>>>
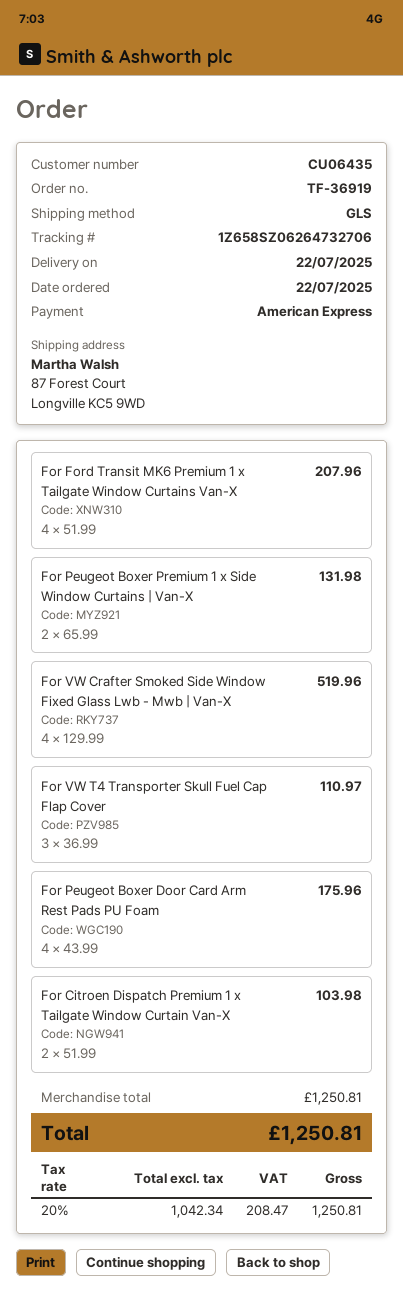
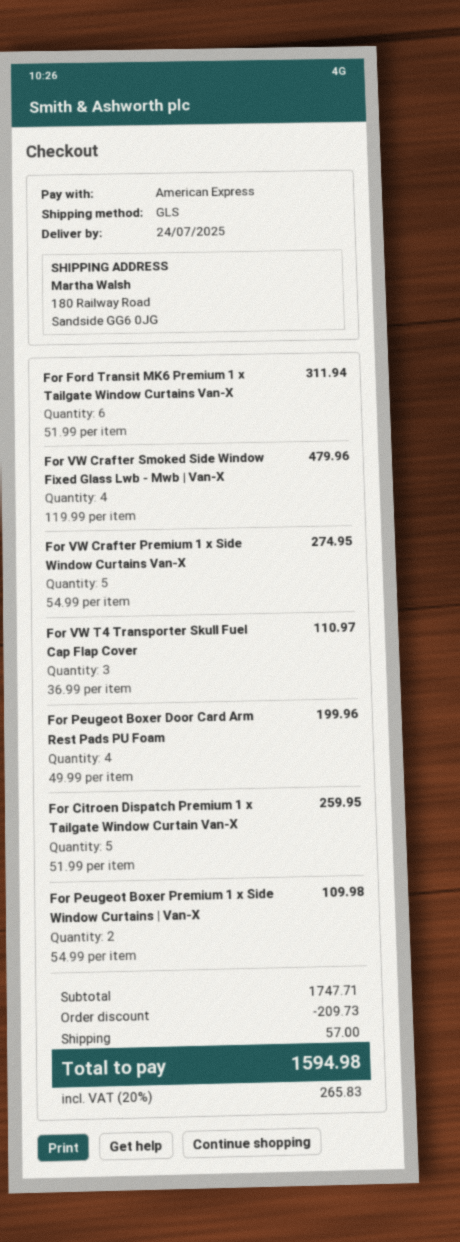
delivery date: 2025-07-22 -> 2025-07-24
ship to: 87 Forest Court, Longville KC5 9WD -> 180 Railway Road, Sandside GG6 0JG
For Ford Transit MK6 Premium 1 x Tailgate Window Curtains Van-X: 4 x 51.99 = 207.96 -> 6 x 51.99 = 311.94
For Peugeot Boxer Premium 1 x Side Window Curtains | Van-X: 2 x 65.99 = 131.98 -> 2 x 54.99 = 109.98
For VW Crafter Smoked Side Window Fixed Glass Lwb - Mwb | Van-X: 4 x 129.99 = 519.96 -> 4 x 119.99 = 479.96
For Peugeot Boxer Door Card Arm Rest Pads PU Foam: 4 x 43.99 = 175.96 -> 4 x 49.99 = 199.96
For Citroen Dispatch Premium 1 x Tailgate Window Curtain Van-X: 2 x 51.99 = 103.98 -> 5 x 51.99 = 259.95
For VW Crafter Premium 1 x Side Window Curtains Van-X: none -> 5 x 54.99 = 274.95
subtotal: 1250.81 -> 1747.71
discount: none -> 209.73
shipping: none -> 57.00
tax: 20% = 208.47 -> 20% = 265.83
total: 1250.81 -> 1594.98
<<<
> _Exercise_: Only the lines from the one with "discount: none -> 209.73" through the last line of the material above are to be duplicated, exactly and with both ends kept.

> _Response area_:
discount: none -> 209.73
shipping: none -> 57.00
tax: 20% = 208.47 -> 20% = 265.83
total: 1250.81 -> 1594.98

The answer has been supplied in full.